**Input:**
=== Section Start ===
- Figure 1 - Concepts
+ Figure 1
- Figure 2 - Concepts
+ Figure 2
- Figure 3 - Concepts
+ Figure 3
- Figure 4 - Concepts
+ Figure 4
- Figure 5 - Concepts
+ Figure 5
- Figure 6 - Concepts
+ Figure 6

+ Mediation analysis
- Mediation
=== Section End ===
=== Section Start ===
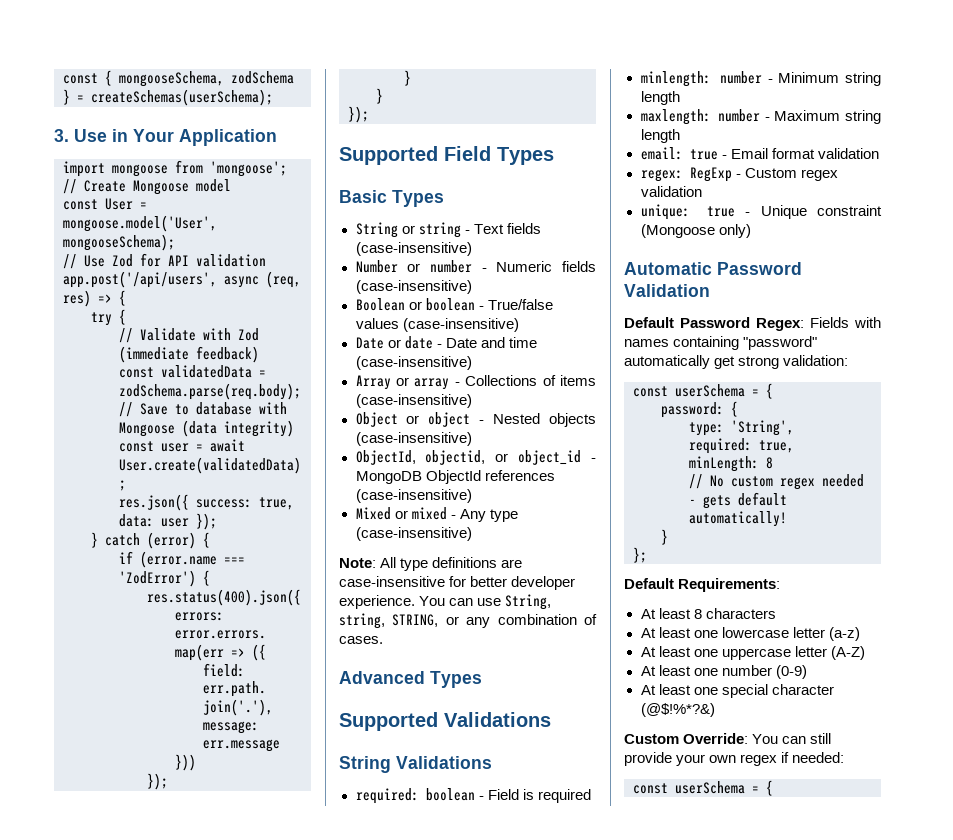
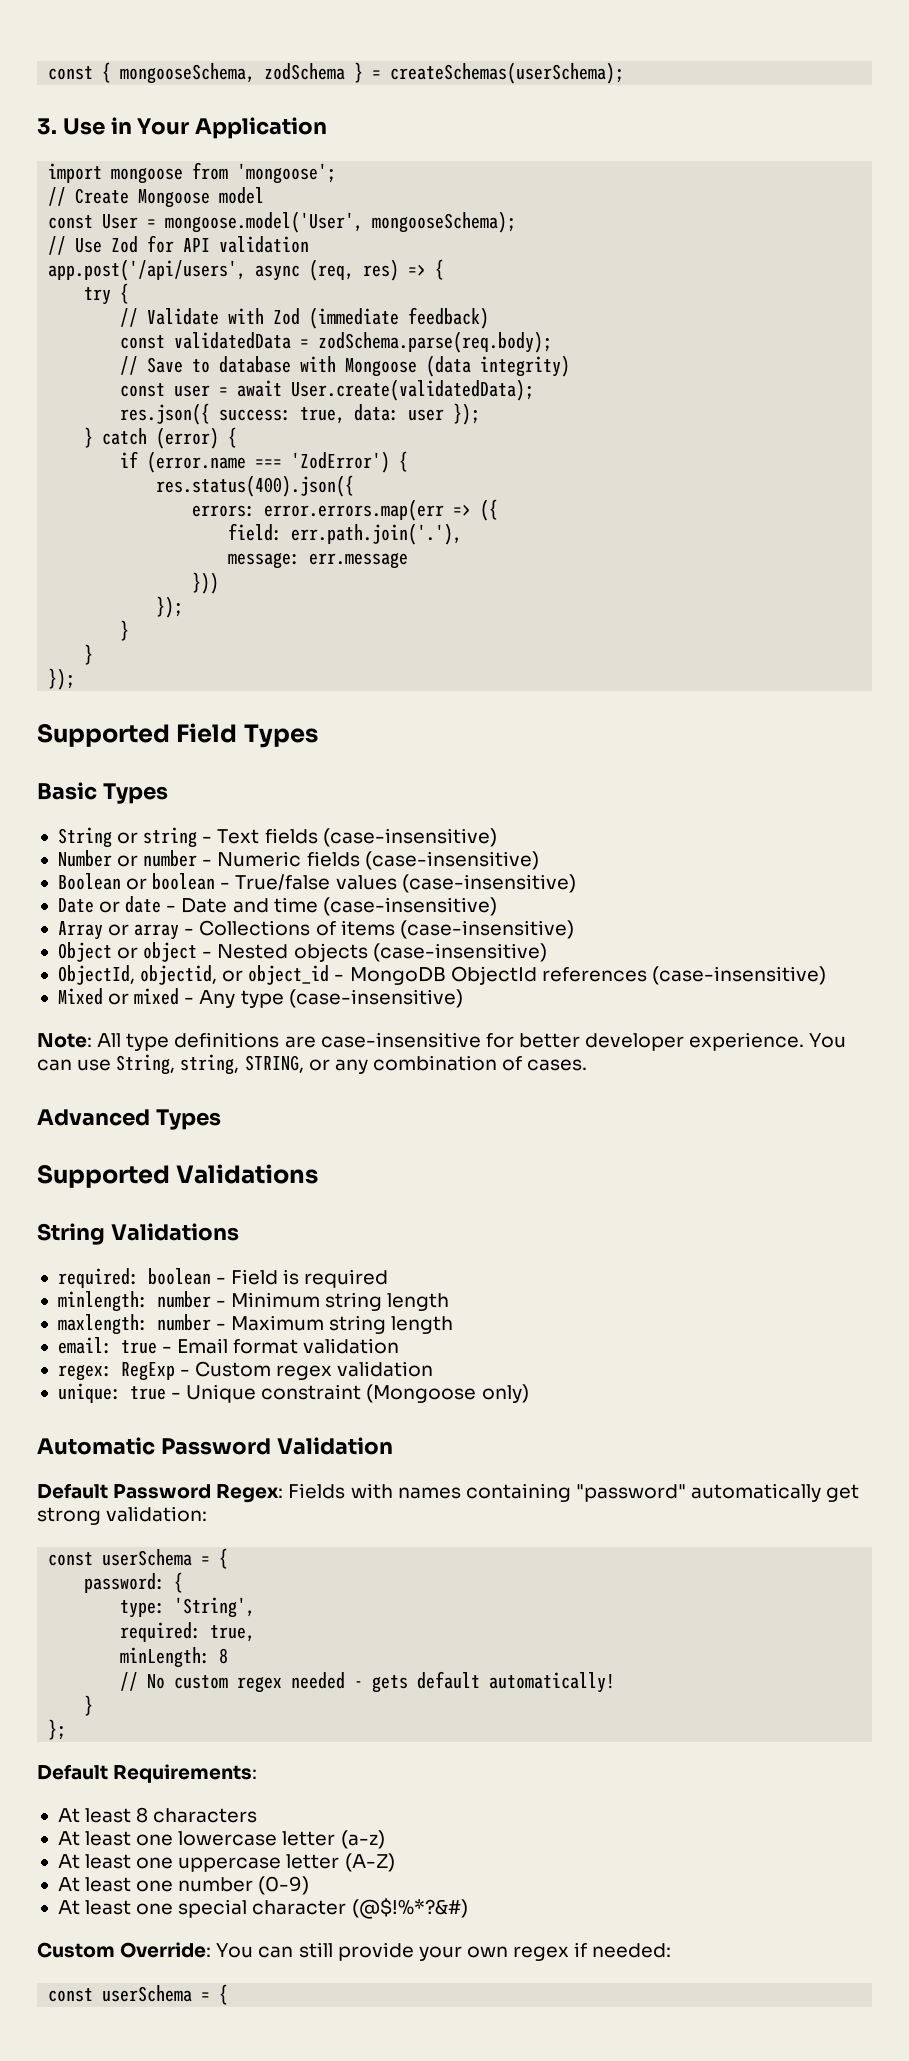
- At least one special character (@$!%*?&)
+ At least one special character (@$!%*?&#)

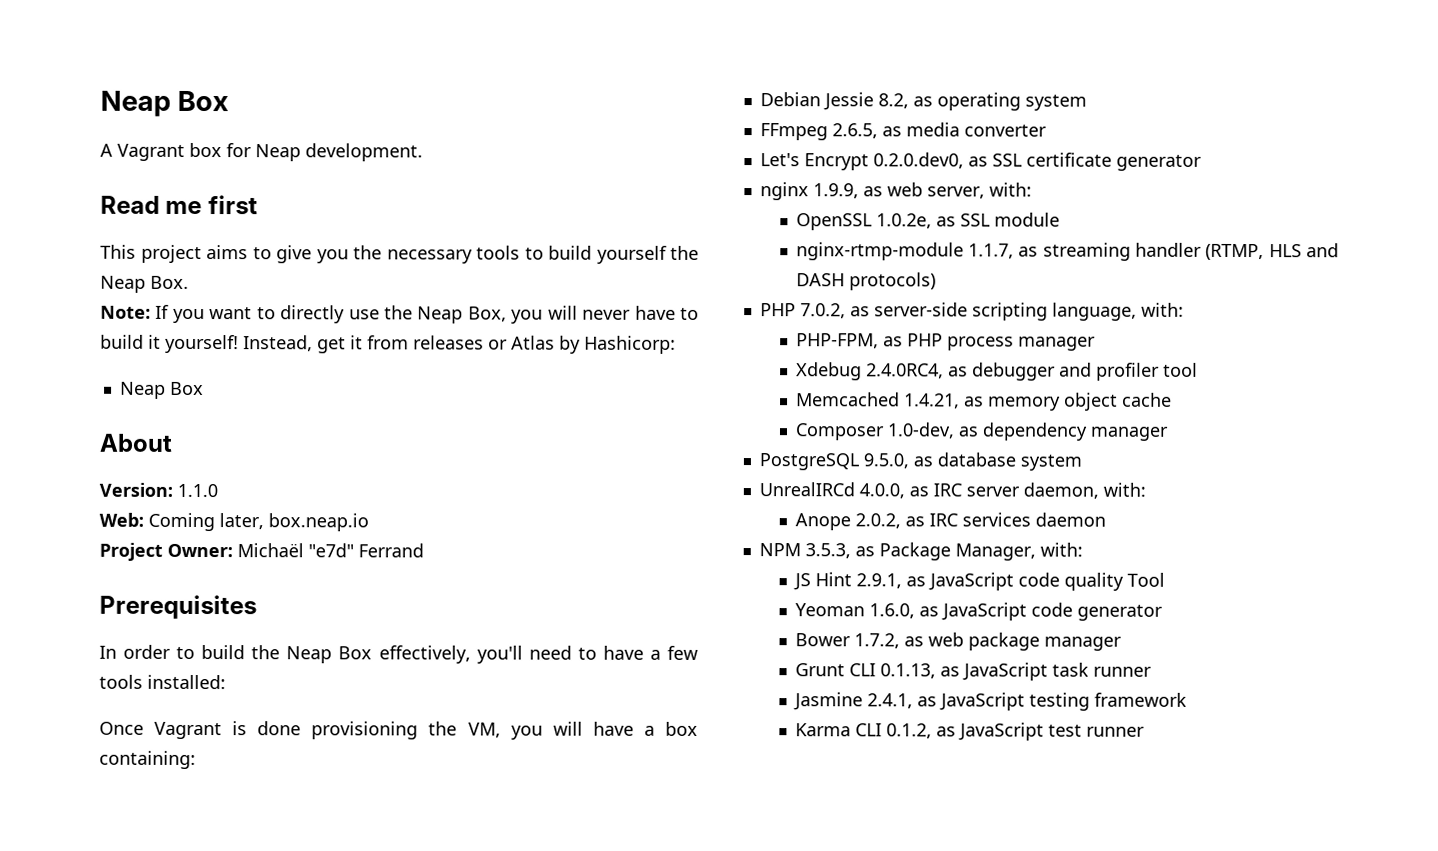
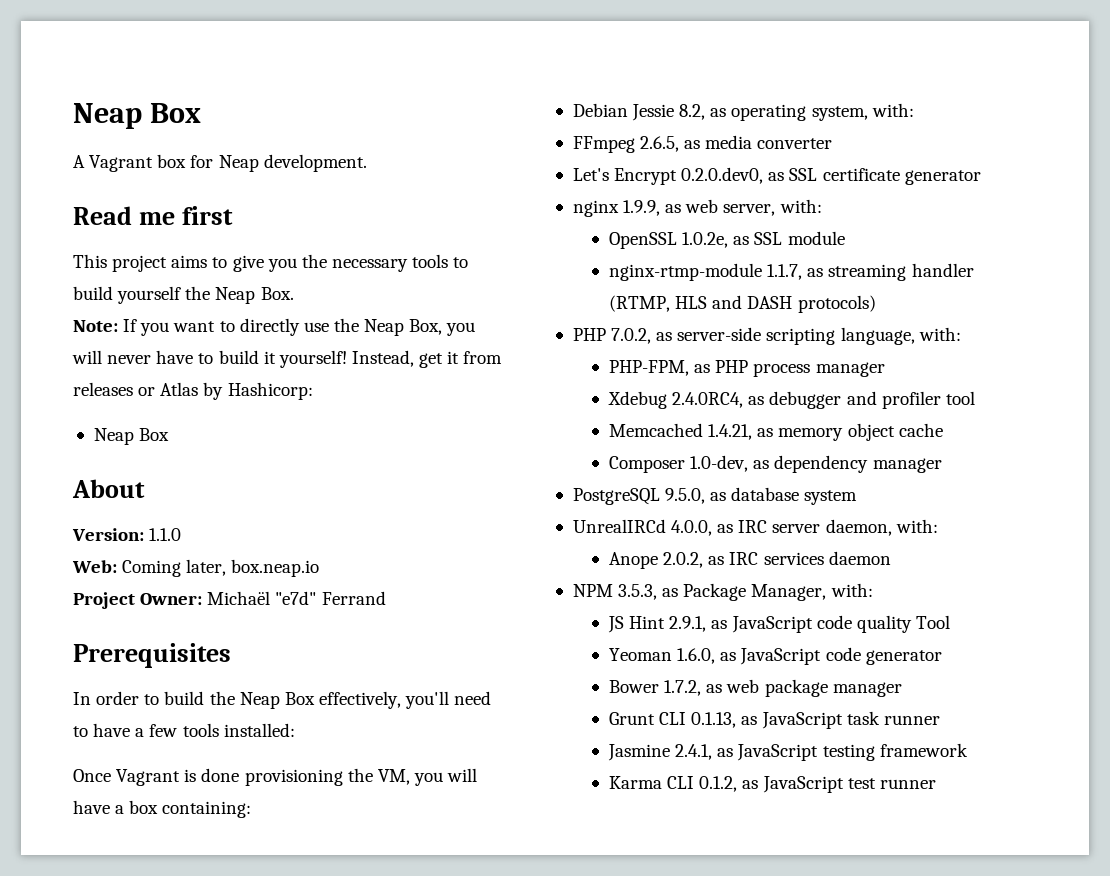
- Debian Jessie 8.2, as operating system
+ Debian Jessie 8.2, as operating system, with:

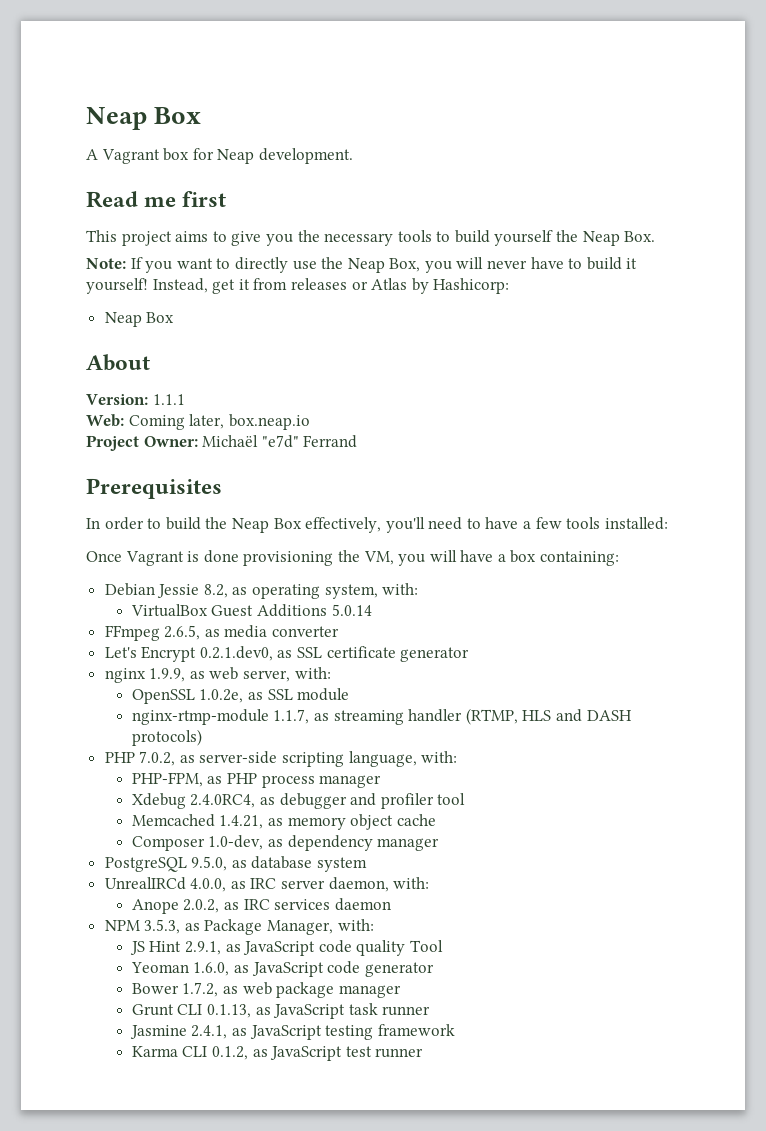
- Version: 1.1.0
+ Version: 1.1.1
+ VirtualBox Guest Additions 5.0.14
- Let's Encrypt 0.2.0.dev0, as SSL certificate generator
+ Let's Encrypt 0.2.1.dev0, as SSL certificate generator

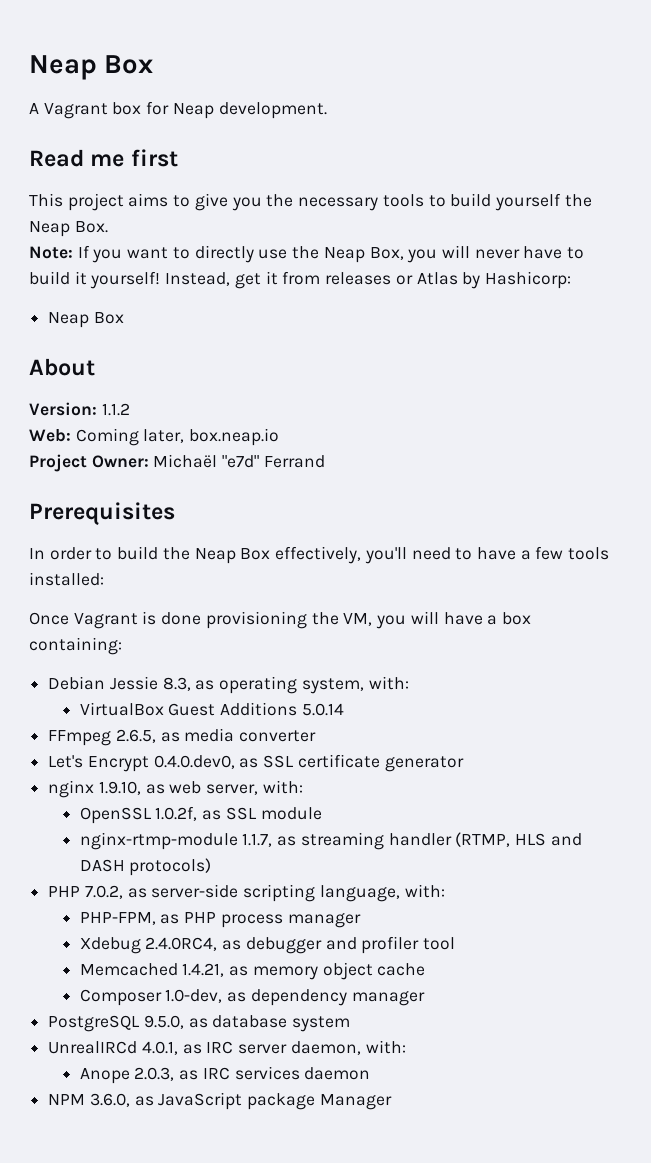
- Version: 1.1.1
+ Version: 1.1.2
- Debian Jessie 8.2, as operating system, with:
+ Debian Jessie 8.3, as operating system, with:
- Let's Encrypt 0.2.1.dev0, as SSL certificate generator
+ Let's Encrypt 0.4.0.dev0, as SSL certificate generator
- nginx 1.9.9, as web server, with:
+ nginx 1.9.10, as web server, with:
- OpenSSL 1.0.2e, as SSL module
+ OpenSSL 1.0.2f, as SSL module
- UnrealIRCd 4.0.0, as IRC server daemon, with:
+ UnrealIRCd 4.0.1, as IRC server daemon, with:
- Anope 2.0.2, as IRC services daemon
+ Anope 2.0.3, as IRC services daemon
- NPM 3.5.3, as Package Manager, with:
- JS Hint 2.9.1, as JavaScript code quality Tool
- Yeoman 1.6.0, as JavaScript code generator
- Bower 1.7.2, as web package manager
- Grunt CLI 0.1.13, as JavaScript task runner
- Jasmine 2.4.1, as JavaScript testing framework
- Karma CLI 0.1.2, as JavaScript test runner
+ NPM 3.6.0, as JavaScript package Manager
=== Section End ===
=== Section Start ===
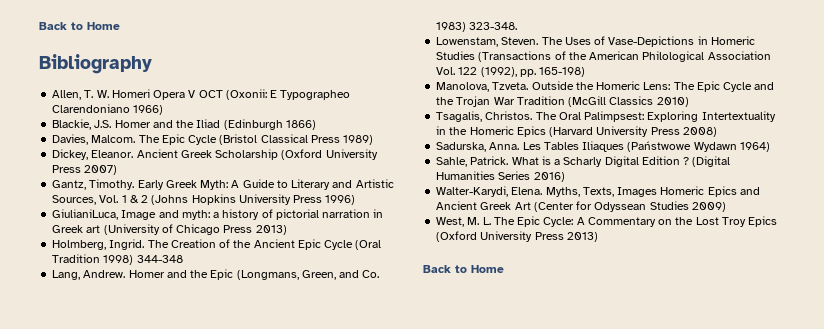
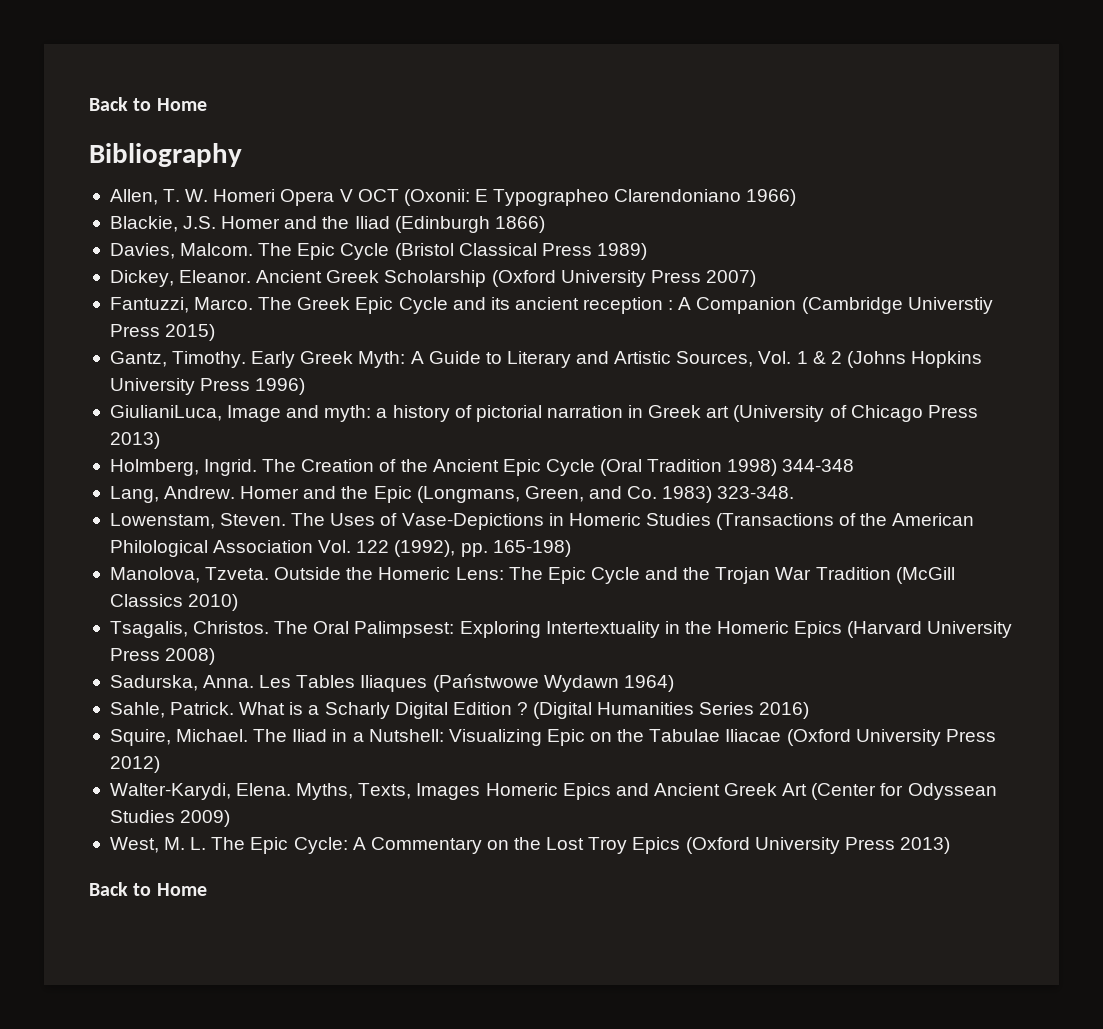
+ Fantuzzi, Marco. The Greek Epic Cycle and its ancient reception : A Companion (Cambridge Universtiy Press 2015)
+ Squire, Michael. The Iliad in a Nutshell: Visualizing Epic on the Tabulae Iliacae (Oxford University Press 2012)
=== Section End ===
**Description of the task:** Work from the entries above. Set down exactly and only the lines from the line with "Guest Additions 5.0.14" to the line with "0.4.0.dev0, as SSL certificate generator", both included, and leave the pictures out.

**Written answer:**
+ VirtualBox Guest Additions 5.0.14
- Let's Encrypt 0.2.0.dev0, as SSL certificate generator
+ Let's Encrypt 0.2.1.dev0, as SSL certificate generator

- Version: 1.1.1
+ Version: 1.1.2
- Debian Jessie 8.2, as operating system, with:
+ Debian Jessie 8.3, as operating system, with:
- Let's Encrypt 0.2.1.dev0, as SSL certificate generator
+ Let's Encrypt 0.4.0.dev0, as SSL certificate generator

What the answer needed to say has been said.